WHAT THE TASK REQUIRES |
List all lines of the data containing the word "Piura".

Extracted data entries
'''

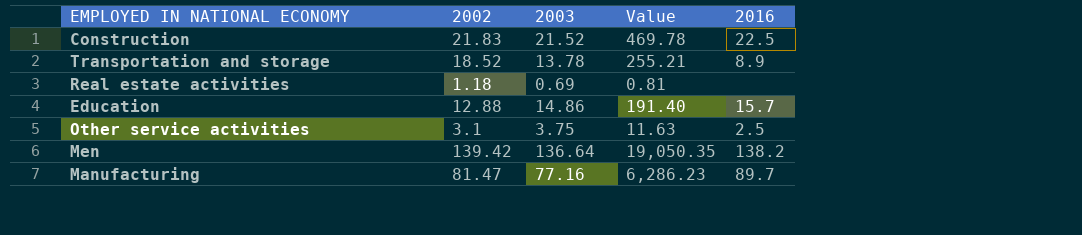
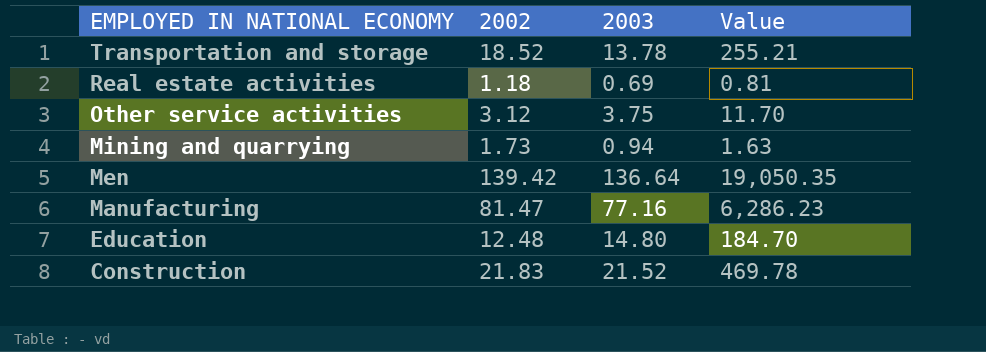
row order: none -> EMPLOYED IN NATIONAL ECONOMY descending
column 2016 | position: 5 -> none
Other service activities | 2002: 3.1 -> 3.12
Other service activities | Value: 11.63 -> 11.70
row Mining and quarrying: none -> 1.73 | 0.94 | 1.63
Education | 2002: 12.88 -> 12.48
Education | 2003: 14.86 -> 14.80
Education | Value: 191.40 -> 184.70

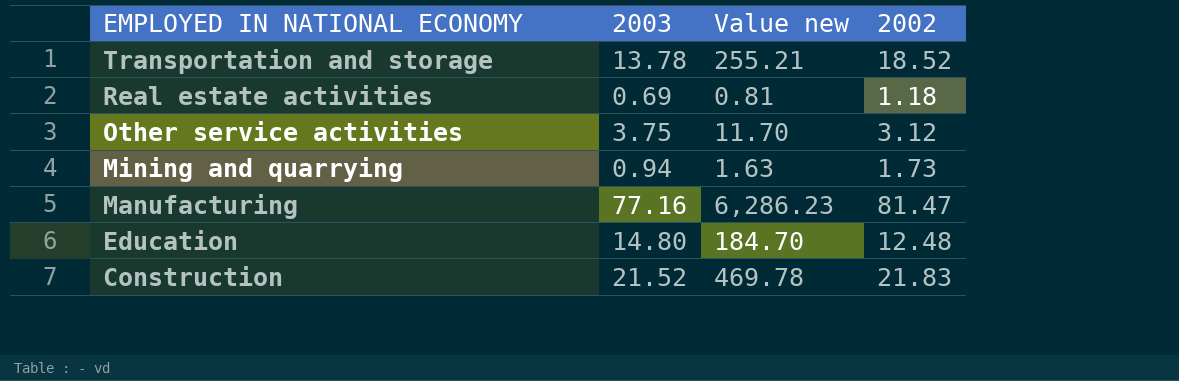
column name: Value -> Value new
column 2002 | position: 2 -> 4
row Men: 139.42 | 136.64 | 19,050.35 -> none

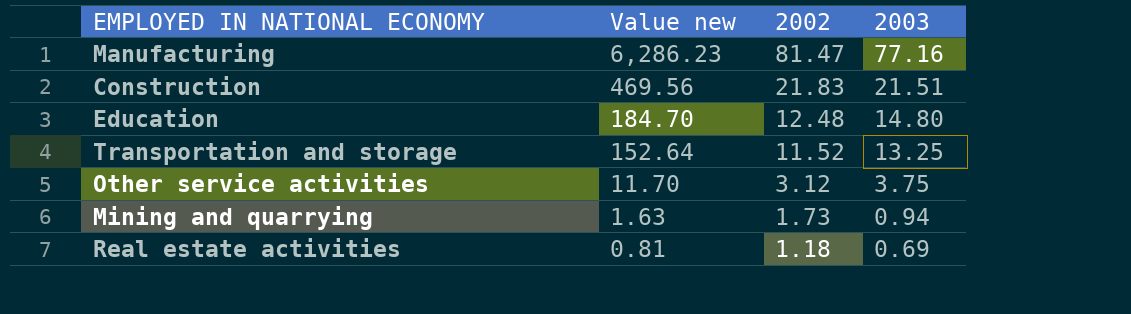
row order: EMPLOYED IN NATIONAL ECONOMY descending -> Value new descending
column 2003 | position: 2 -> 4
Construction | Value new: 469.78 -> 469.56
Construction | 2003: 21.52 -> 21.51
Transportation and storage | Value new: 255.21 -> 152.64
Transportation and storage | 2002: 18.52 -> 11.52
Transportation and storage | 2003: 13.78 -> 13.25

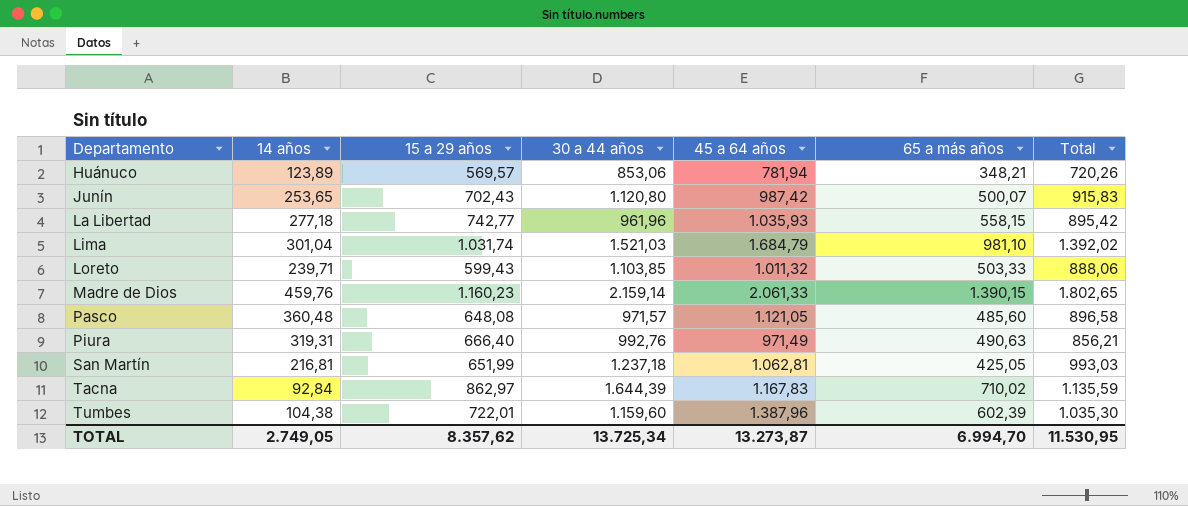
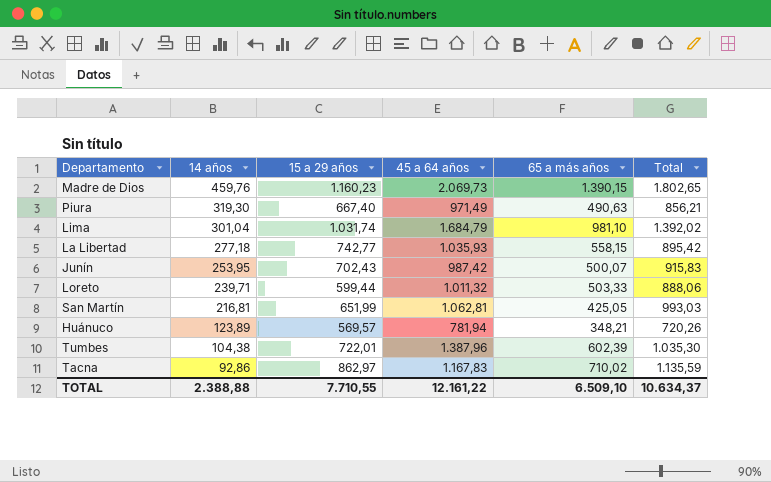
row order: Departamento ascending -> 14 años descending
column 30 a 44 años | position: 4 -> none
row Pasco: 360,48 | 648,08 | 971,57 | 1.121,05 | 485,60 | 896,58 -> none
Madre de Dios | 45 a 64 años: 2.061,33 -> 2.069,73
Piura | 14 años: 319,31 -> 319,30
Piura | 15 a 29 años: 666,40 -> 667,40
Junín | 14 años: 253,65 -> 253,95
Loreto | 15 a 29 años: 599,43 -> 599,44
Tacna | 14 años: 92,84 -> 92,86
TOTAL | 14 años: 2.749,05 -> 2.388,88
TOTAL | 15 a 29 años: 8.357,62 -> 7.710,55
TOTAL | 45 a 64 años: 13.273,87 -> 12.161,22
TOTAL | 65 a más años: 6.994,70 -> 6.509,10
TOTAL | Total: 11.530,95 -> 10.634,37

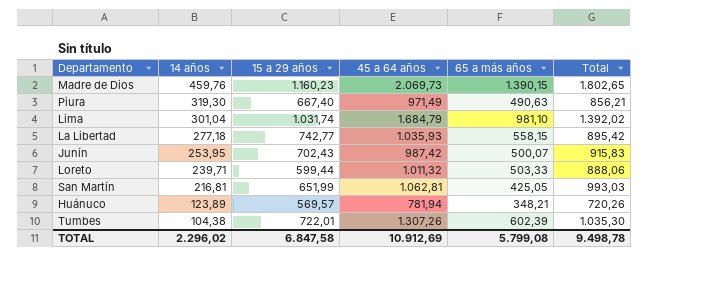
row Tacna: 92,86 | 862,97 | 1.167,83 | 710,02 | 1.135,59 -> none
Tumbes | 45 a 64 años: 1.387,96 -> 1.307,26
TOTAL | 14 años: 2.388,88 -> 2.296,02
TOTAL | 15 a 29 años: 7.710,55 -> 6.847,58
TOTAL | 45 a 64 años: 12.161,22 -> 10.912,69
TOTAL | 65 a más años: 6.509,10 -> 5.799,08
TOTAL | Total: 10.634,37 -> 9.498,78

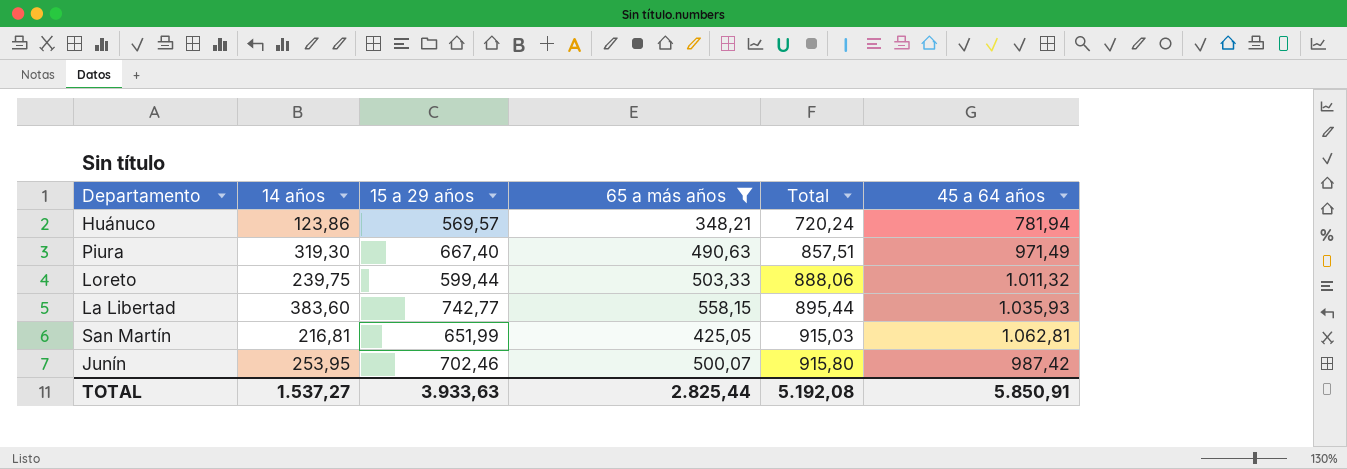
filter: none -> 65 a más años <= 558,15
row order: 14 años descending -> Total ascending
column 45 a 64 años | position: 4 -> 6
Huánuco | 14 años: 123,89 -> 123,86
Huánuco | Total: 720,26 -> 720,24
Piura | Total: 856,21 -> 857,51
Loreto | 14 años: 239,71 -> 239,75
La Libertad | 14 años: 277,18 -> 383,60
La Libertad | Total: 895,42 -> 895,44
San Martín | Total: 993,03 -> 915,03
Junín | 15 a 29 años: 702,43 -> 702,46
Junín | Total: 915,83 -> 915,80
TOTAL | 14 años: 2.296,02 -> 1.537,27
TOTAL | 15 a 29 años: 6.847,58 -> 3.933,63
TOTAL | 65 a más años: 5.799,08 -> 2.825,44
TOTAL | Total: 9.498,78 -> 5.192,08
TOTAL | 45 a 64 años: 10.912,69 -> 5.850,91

'''

EXPECTED ANSWER |
Piura | 14 años: 319,31 -> 319,30
Piura | 15 a 29 años: 666,40 -> 667,40
Piura | Total: 856,21 -> 857,51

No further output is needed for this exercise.